▸ Work request
Repeat each entry below exactly, omitting any picture it holds.

▸ Change detection data
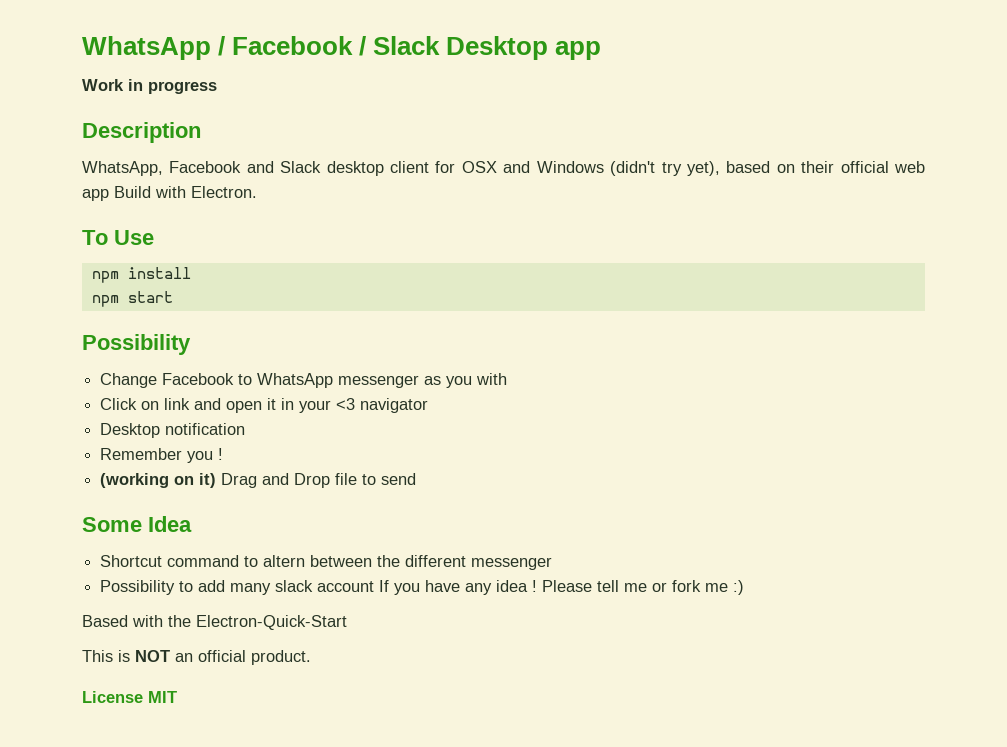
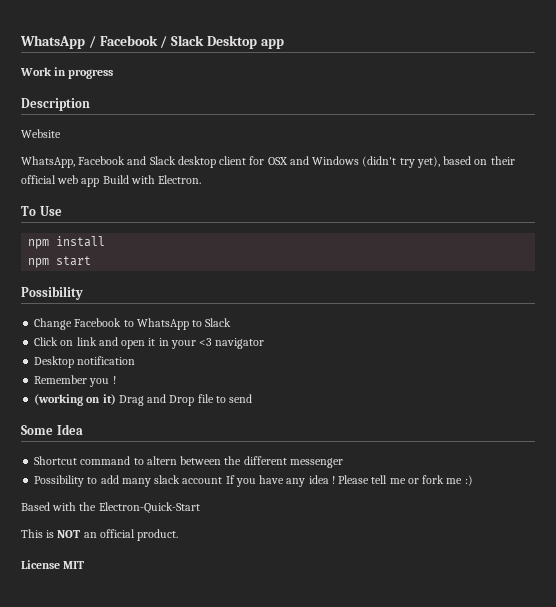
+ Website
- Change Facebook to WhatsApp messenger as you with
+ Change Facebook to WhatsApp to Slack

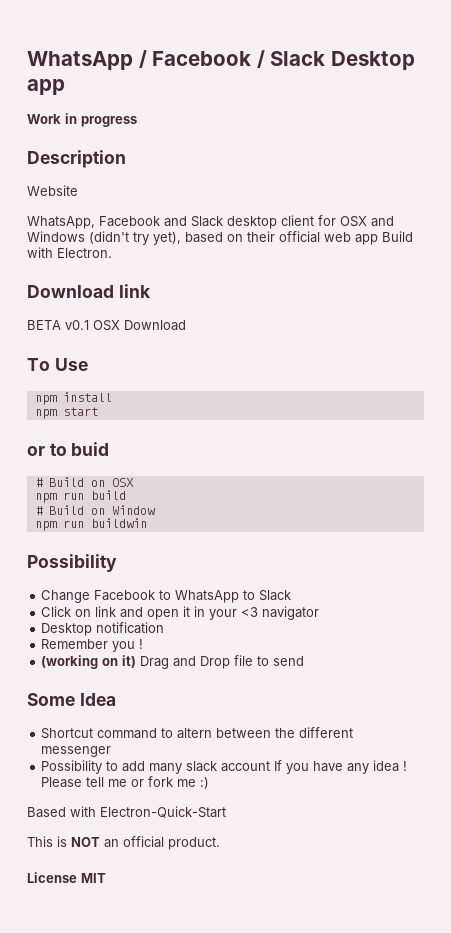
+ Download link
+ BETA v0.1 OSX Download
+ or to buid
+ # Build on OSX
+ npm run build
+ # Build on Window
+ npm run buildwin
- Based with the Electron-Quick-Start
+ Based with Electron-Quick-Start

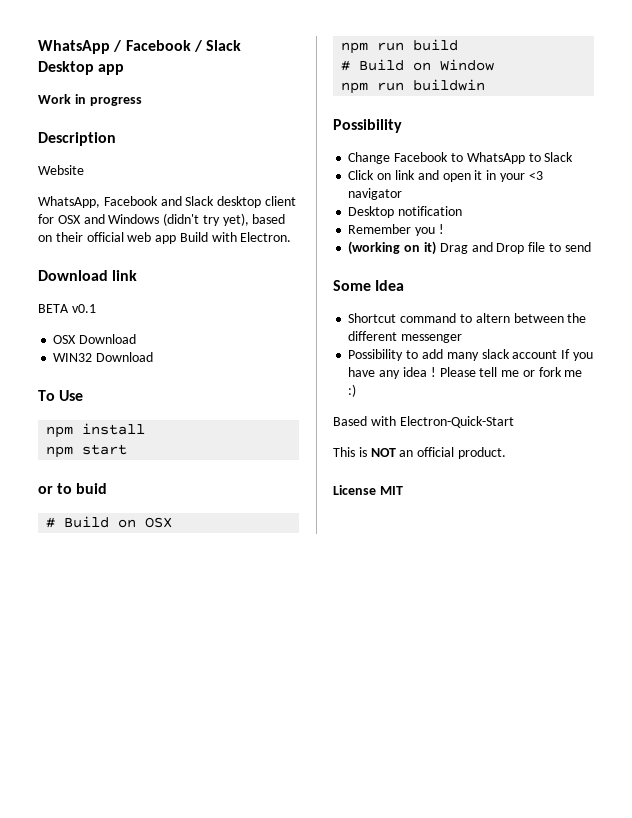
- BETA v0.1 OSX Download
+ BETA v0.1
+ OSX Download
+ WIN32 Download

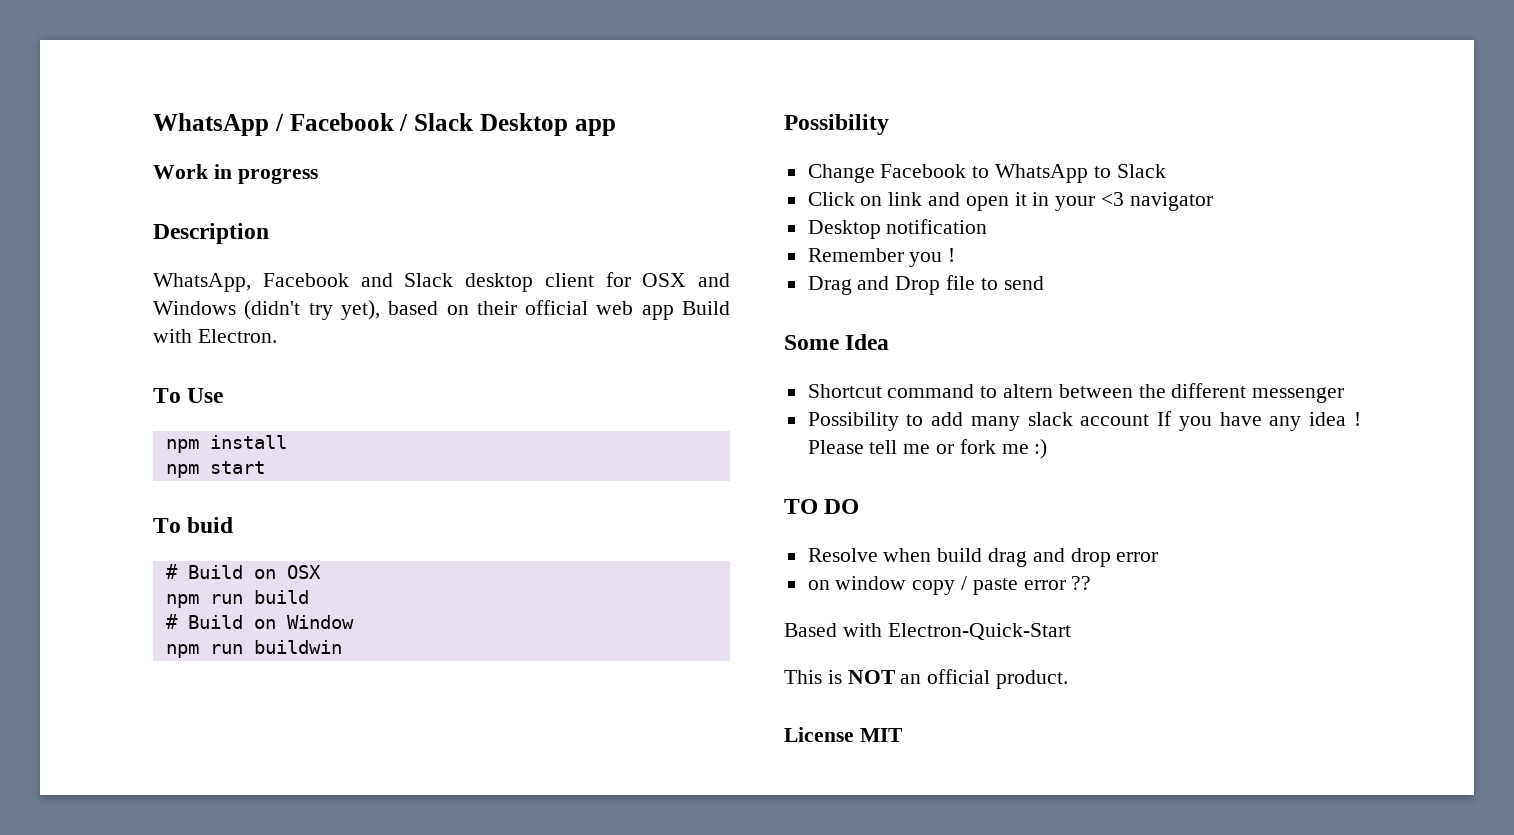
- Website
- Download link
- BETA v0.1
- OSX Download
- WIN32 Download
- or to buid
+ To buid
- (working on it) Drag and Drop file to send
+ Drag and Drop file to send
+ TO DO
+ Resolve when build drag and drop error
+ on window copy / paste error ??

▸ Response
+ Website
- Change Facebook to WhatsApp messenger as you with
+ Change Facebook to WhatsApp to Slack

+ Download link
+ BETA v0.1 OSX Download
+ or to buid
+ # Build on OSX
+ npm run build
+ # Build on Window
+ npm run buildwin
- Based with the Electron-Quick-Start
+ Based with Electron-Quick-Start

- BETA v0.1 OSX Download
+ BETA v0.1
+ OSX Download
+ WIN32 Download

- Website
- Download link
- BETA v0.1
- OSX Download
- WIN32 Download
- or to buid
+ To buid
- (working on it) Drag and Drop file to send
+ Drag and Drop file to send
+ TO DO
+ Resolve when build drag and drop error
+ on window copy / paste error ??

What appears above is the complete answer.